Work instruction: If a record below holds a picture, leave the picture out and copy the rest exactly.

Before-and-after change records:
━━━━━━━━━━━━━━━━━━━━
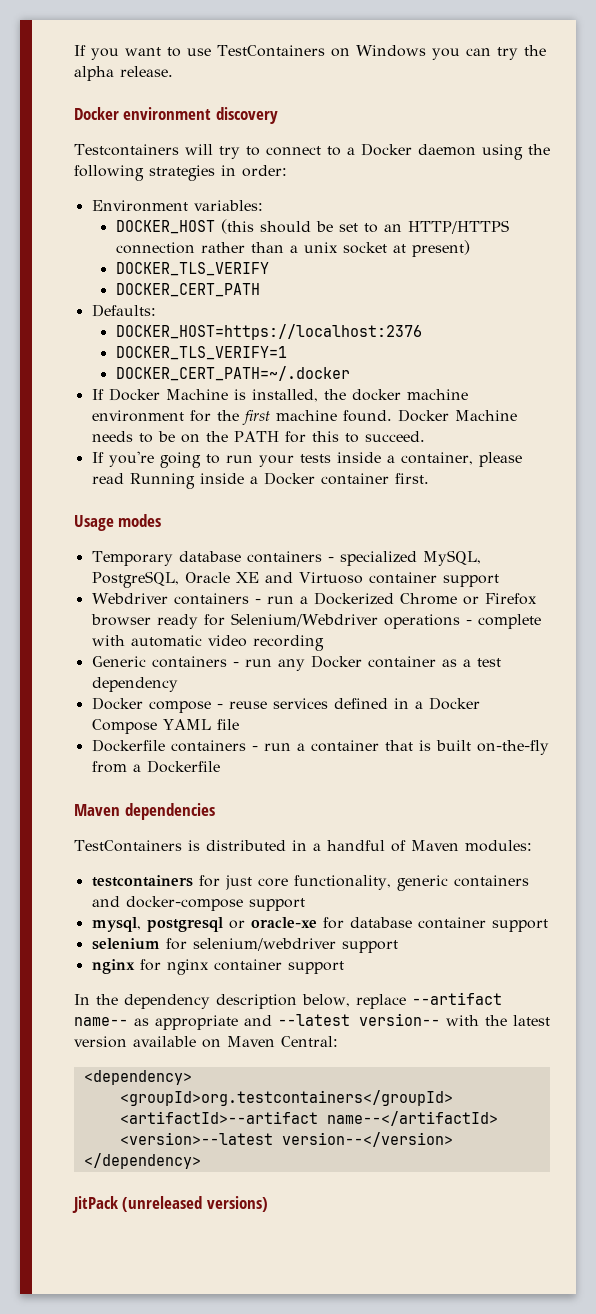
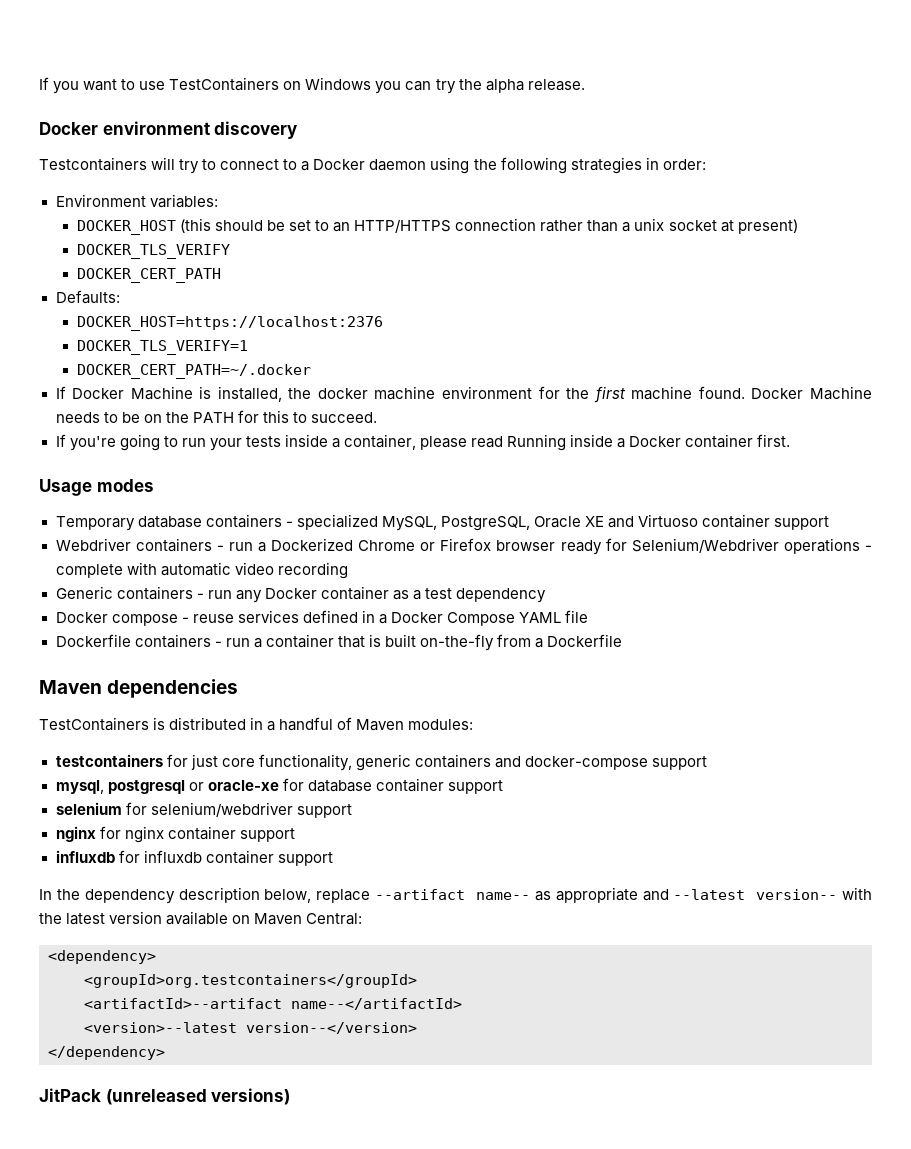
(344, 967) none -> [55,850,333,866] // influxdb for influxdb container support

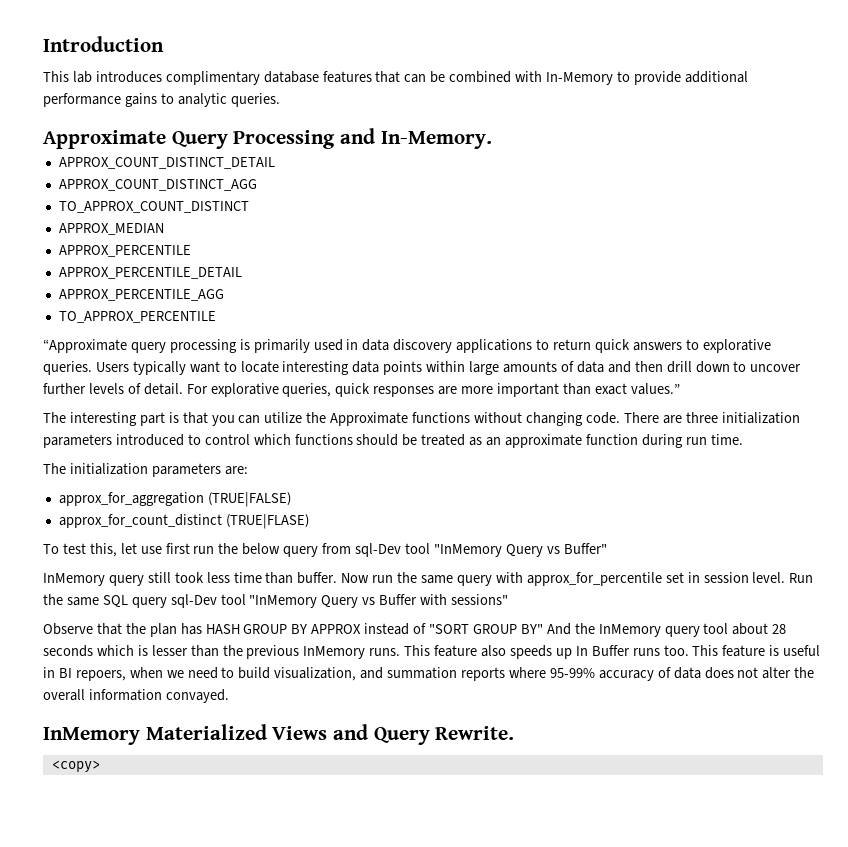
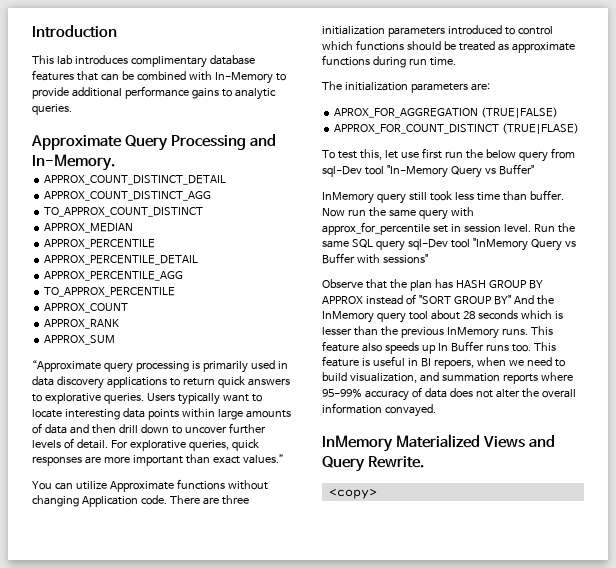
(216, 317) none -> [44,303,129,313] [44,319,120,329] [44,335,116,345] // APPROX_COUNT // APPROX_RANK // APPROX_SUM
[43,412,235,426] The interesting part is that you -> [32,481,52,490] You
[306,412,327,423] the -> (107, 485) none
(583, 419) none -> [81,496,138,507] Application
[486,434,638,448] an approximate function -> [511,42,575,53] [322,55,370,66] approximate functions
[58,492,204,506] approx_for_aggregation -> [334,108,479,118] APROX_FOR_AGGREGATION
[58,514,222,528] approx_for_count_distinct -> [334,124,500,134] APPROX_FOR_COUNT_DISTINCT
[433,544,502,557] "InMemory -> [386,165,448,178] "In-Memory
━━━━━━━━━━━━━━━━━━━━
Worked solution:
(344, 967) none -> [55,850,333,866] // influxdb for influxdb container support

(216, 317) none -> [44,303,129,313] [44,319,120,329] [44,335,116,345] // APPROX_COUNT // APPROX_RANK // APPROX_SUM
[43,412,235,426] The interesting part is that you -> [32,481,52,490] You
[306,412,327,423] the -> (107, 485) none
(583, 419) none -> [81,496,138,507] Application
[486,434,638,448] an approximate function -> [511,42,575,53] [322,55,370,66] approximate functions
[58,492,204,506] approx_for_aggregation -> [334,108,479,118] APROX_FOR_AGGREGATION
[58,514,222,528] approx_for_count_distinct -> [334,124,500,134] APPROX_FOR_COUNT_DISTINCT
[433,544,502,557] "InMemory -> [386,165,448,178] "In-Memory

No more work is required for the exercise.